THE TASK> In the records below, tally each line that contains the word "bootstrap" and give the total only.

DATA RECORDS>
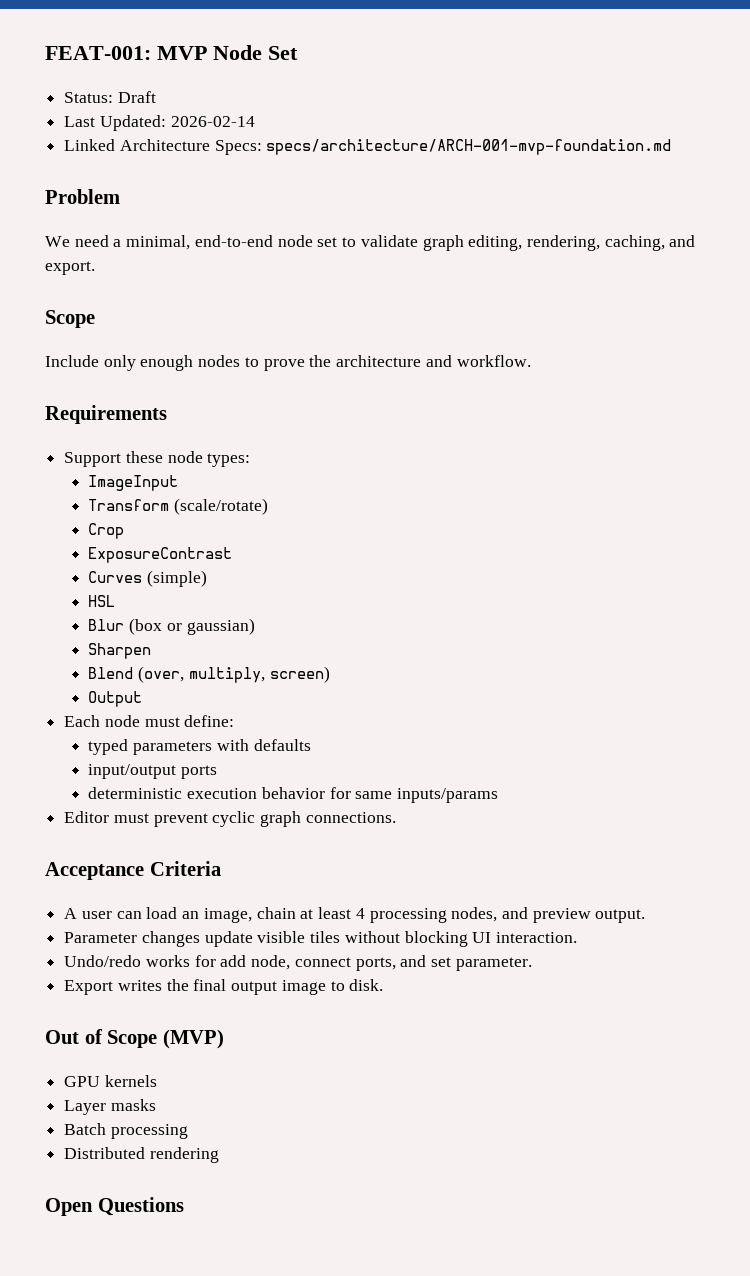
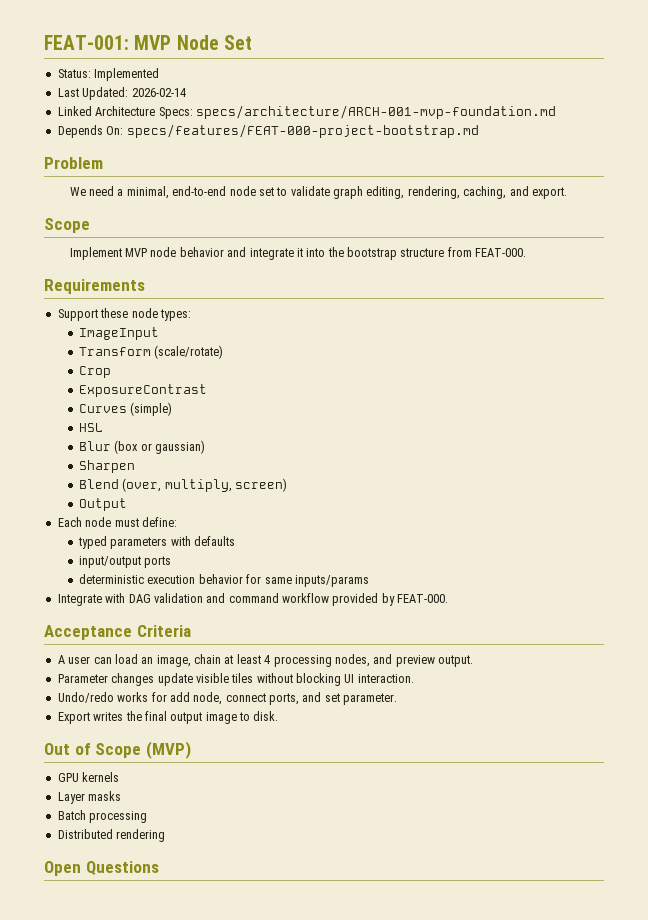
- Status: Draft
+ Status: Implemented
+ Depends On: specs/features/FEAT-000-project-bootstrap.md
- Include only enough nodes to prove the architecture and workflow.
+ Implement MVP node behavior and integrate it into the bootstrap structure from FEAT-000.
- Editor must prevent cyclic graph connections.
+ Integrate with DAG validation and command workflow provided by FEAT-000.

RESULT OF THE EXERCISE> 2